[Version comparison data]
◇ ◇ ◇ ◇
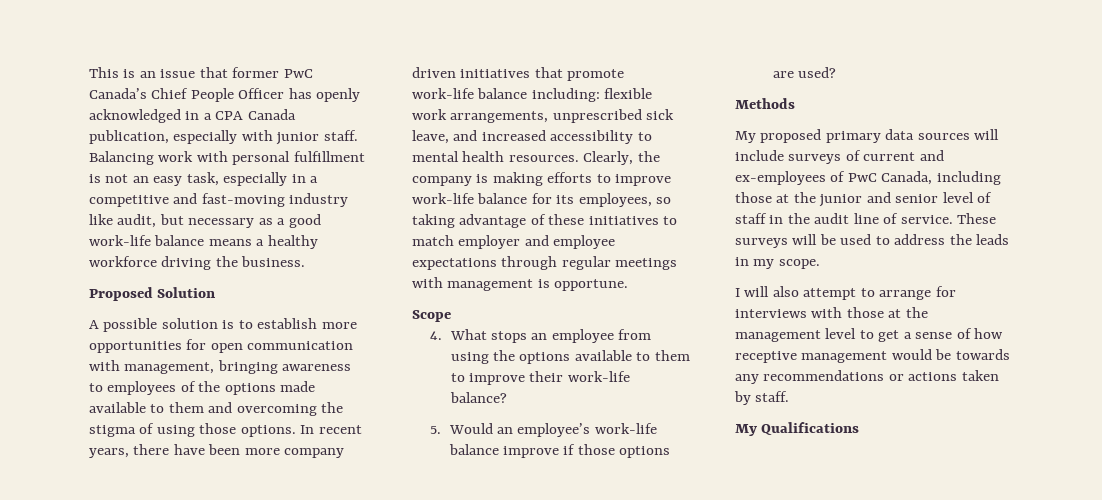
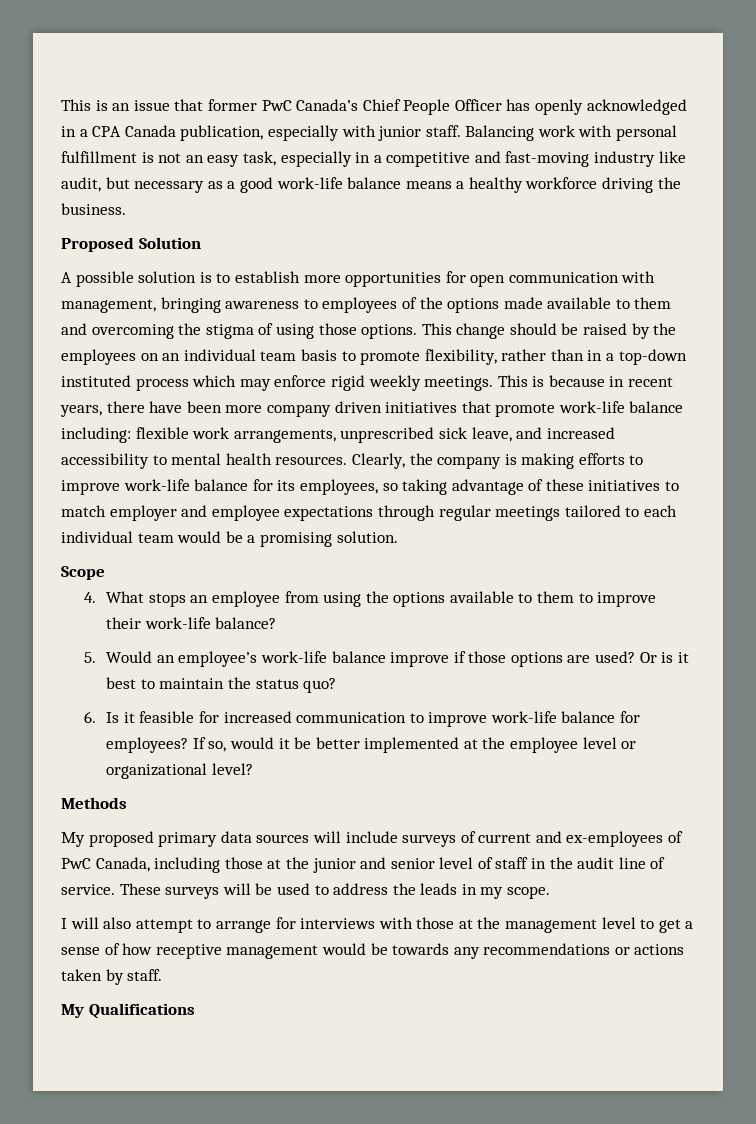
- In recent years, there have been more company driven initiatives that promote work-life balance including: flexible work arrangements, unprescribed sick leave, and increased accessibility to mental health resources.
+ This change should be raised by the employees on an individual team basis to promote flexibility, rather than in a top-down instituted process which may enforce rigid weekly meetings. This is because in recent years, there have been more company driven initiatives that promote work-life balance including: flexible work arrangements, unprescribed sick leave, and increased accessibility to mental health resources.
- Clearly, the company is making efforts to improve work-life balance for its employees, so taking advantage of these initiatives to match employer and employee expectations through regular meetings with management is opportune.
+ Clearly, the company is making efforts to improve work-life balance for its employees, so taking advantage of these initiatives to match employer and employee expectations through regular meetings tailored to each individual team would be a promising solution.
+ Or is it best to maintain the status quo?
+ 6. Is it feasible for increased communication to improve work-life balance for employees? If so, would it be better implemented at the employee level or organizational level?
◇ ◇ ◇ ◇
=== What the task requires ===
From the data above, output exactly the lines between the one containing "This change should" and the one containing "the status quo?", counting both of them.

=== Result below ===
+ This change should be raised by the employees on an individual team basis to promote flexibility, rather than in a top-down instituted process which may enforce rigid weekly meetings. This is because in recent years, there have been more company driven initiatives that promote work-life balance including: flexible work arrangements, unprescribed sick leave, and increased accessibility to mental health resources.
- Clearly, the company is making efforts to improve work-life balance for its employees, so taking advantage of these initiatives to match employer and employee expectations through regular meetings with management is opportune.
+ Clearly, the company is making efforts to improve work-life balance for its employees, so taking advantage of these initiatives to match employer and employee expectations through regular meetings tailored to each individual team would be a promising solution.
+ Or is it best to maintain the status quo?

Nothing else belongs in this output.